I think it is hilarious that my blogging schedule is so closely related with the events, challenges, and victories in my personal life. Yesterday, I had a little talk with Jesus about my life, needs, desires and His blueprint. There is an area of my life that I have been wrestling with for years. It's one of those issues that I can't hide even though I thought I was hiding it extremely well.

My struggle with my body is lifelong. My body has carried lots of weight emotionally and physically. I have hated my body. I have punished, abused, and misused my body. The very space that God calls His temple, I have treated like it was garbage. But today, I recognize that my body is amazing. I acknowledge God taking up residence in me and for that I see how valuable it is. I see how valuable I am. It knows very well how to maintain & lose pounds and inches. This 39 year old body has carried children internally & externally. My 39 year old body has experienced hurt, abuse, misuse, and neglect.

I have fallen and gotten back up. I have been hurt and been healed. But I am blessed that the Lord would choose me to live in this skin. This 39 year old body has traveled to Panama, Jamaica, Ghana, Canada Puerto Rico, Texas, Seattle, and the entire east coast of the USA. I have enjoyed pleasure in my body. I have jumped puddles, created children, blown bubbles, read poetry in front of small & large audiences, sang, worshiped, danced, planted gardens, rode bikes, gone roller skating and adorned my body. My body is a treasure regardless of what it has been through, looks or feels like. Regardless of where I travel I recognize the beauty and value it has, because I was made in God's image. And His image is perfect! Today, I am grateful to God for my body. Our bodies are beautiful and amazing treasures. You deserve to be a good steward over this vessel that you've been blessed to nurture.

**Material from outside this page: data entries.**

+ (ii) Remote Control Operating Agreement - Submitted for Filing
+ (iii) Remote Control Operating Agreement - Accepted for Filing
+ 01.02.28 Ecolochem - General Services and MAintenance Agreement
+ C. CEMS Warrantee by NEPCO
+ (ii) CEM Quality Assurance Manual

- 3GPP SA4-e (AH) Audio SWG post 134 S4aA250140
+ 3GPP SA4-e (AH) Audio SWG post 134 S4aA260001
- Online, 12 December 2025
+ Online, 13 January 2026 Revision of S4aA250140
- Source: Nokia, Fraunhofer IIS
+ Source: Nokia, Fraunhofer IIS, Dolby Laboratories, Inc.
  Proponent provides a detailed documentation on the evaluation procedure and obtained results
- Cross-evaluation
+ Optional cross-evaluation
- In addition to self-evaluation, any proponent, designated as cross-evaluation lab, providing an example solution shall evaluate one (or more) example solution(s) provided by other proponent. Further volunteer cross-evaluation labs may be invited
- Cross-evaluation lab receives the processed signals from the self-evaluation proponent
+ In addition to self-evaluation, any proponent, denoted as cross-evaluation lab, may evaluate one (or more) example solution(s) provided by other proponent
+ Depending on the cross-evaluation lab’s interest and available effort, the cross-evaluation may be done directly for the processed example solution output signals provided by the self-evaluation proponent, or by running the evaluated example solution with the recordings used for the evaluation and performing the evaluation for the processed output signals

The last 2 years I have hit spiritual, emotional and physical valleys. I have been "building homes" and "setting up businesses" in this valley but this is not where God has called me to be. The valley is not defined by weight loss or gain, the rigor of my exercise routine, or how many calories I have eaten. The valley is disobedience. God has been tugging at me to get out of this valley for awhile now. But sometimes the valley is fun, comfortable, and downright tasty. The valley is interesting, because although the valley is not comfortable and at times is painful it is amazing because it presents the opportunity to reevaluate the plans, climb, dig, grow, and/or move forward. Deciding to obey can be really uncomfortable because a lot of the disobedience we actively engage in brings us comfort and attempt to fill a void from past hurts and disappointments.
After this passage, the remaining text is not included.